• [Instructions to follow]: Of the material below, the lines to be retyped are those from the line containing "MAD M8C10 IPE" through the line containing "total: 1943.59 -> 1874.83", inclusive; reproduce them exactly.

• [Data records]:
┏━━

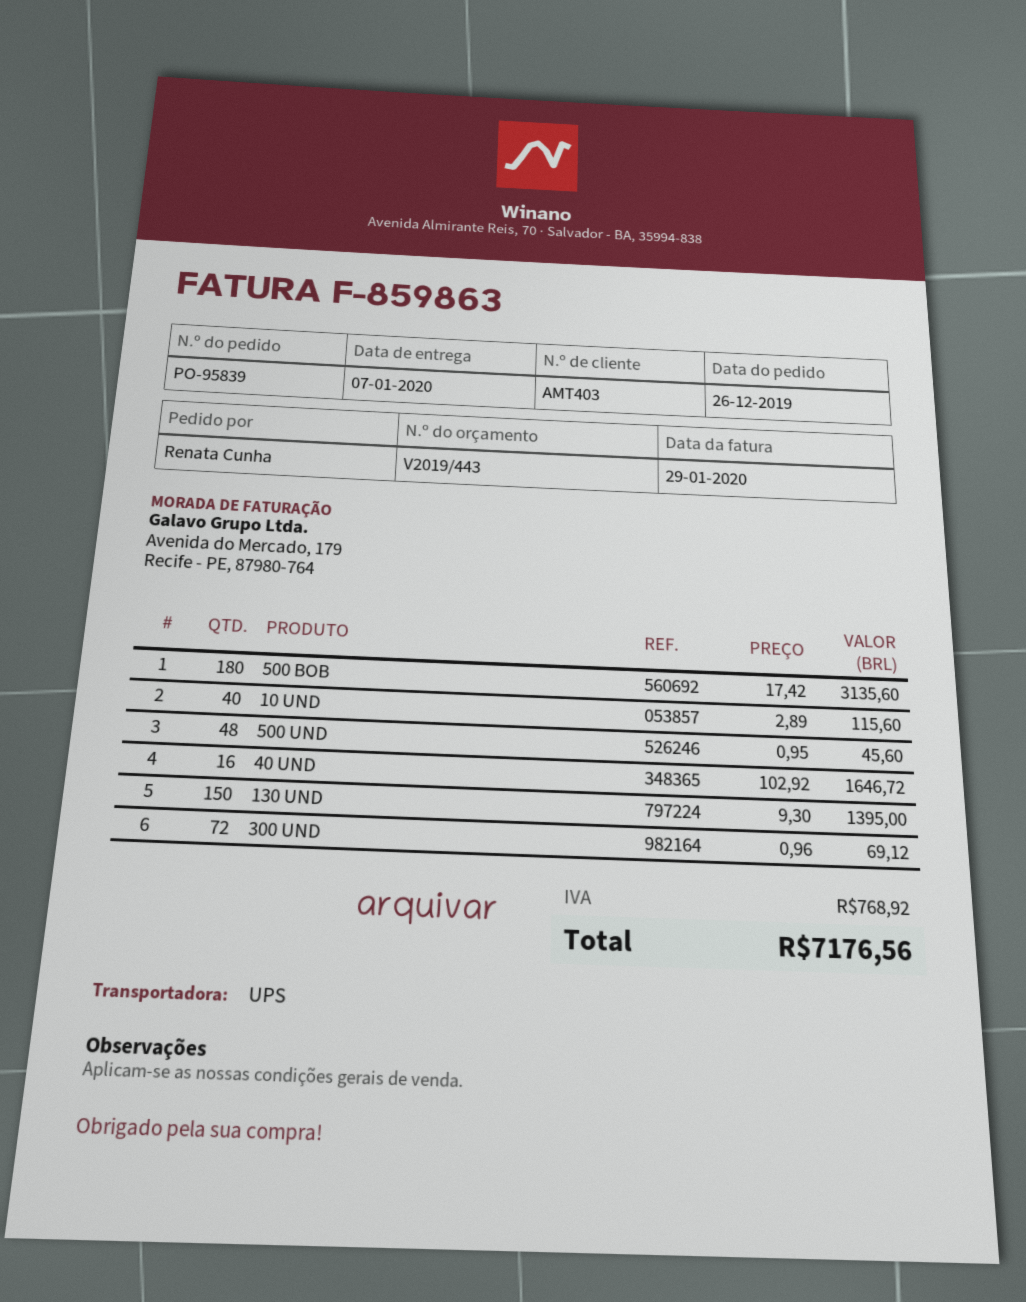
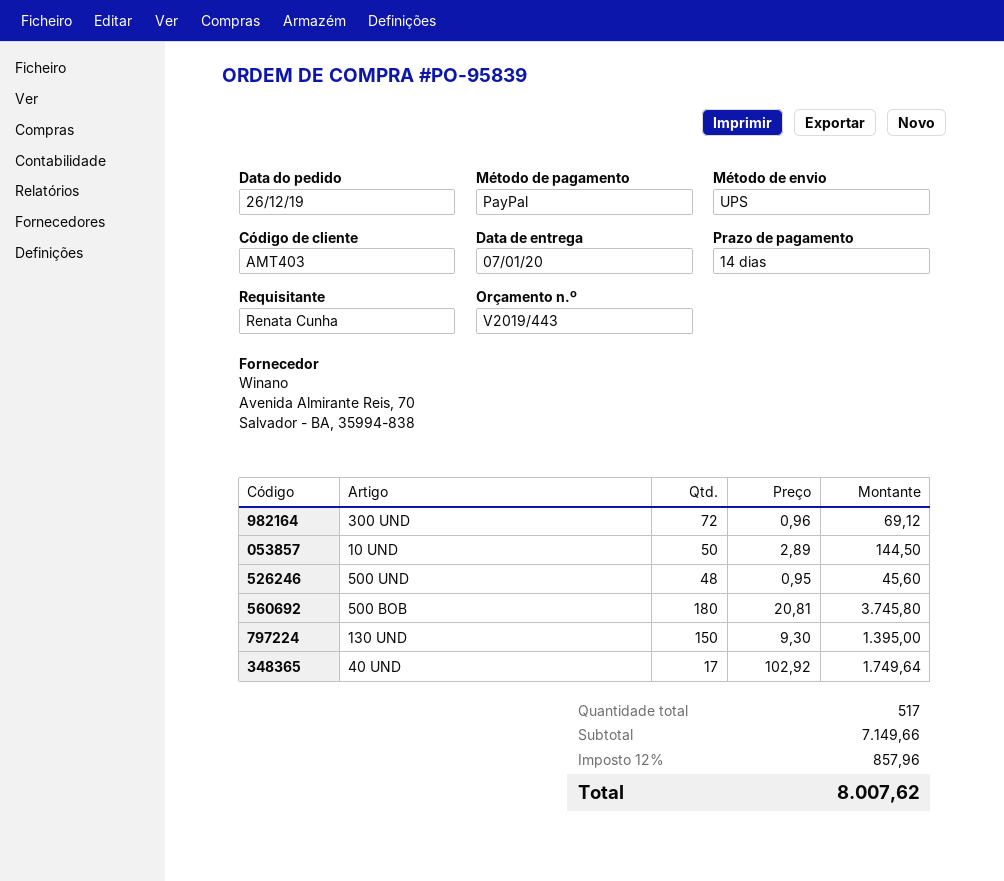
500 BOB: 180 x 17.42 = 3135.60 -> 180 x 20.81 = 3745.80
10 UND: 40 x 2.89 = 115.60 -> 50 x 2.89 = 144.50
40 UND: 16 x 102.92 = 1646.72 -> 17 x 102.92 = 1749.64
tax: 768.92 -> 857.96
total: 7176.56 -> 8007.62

┗━━
┏━━

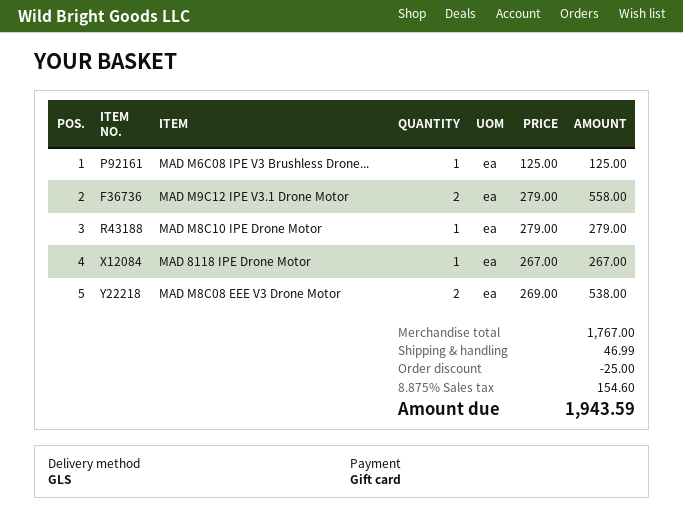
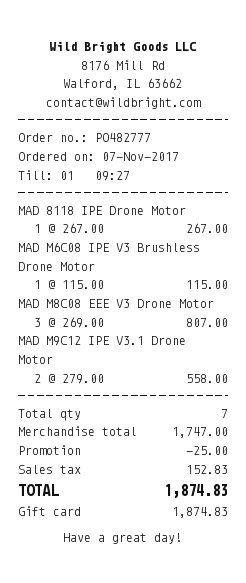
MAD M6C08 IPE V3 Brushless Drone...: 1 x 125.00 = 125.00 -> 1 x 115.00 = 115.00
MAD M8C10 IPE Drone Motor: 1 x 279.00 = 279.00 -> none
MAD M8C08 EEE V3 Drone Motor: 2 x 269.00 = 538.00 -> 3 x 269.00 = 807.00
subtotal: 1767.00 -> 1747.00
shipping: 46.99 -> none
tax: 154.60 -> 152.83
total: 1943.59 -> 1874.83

┗━━

• [Expected answer]:
MAD M8C10 IPE Drone Motor: 1 x 279.00 = 279.00 -> none
MAD M8C08 EEE V3 Drone Motor: 2 x 269.00 = 538.00 -> 3 x 269.00 = 807.00
subtotal: 1767.00 -> 1747.00
shipping: 46.99 -> none
tax: 154.60 -> 152.83
total: 1943.59 -> 1874.83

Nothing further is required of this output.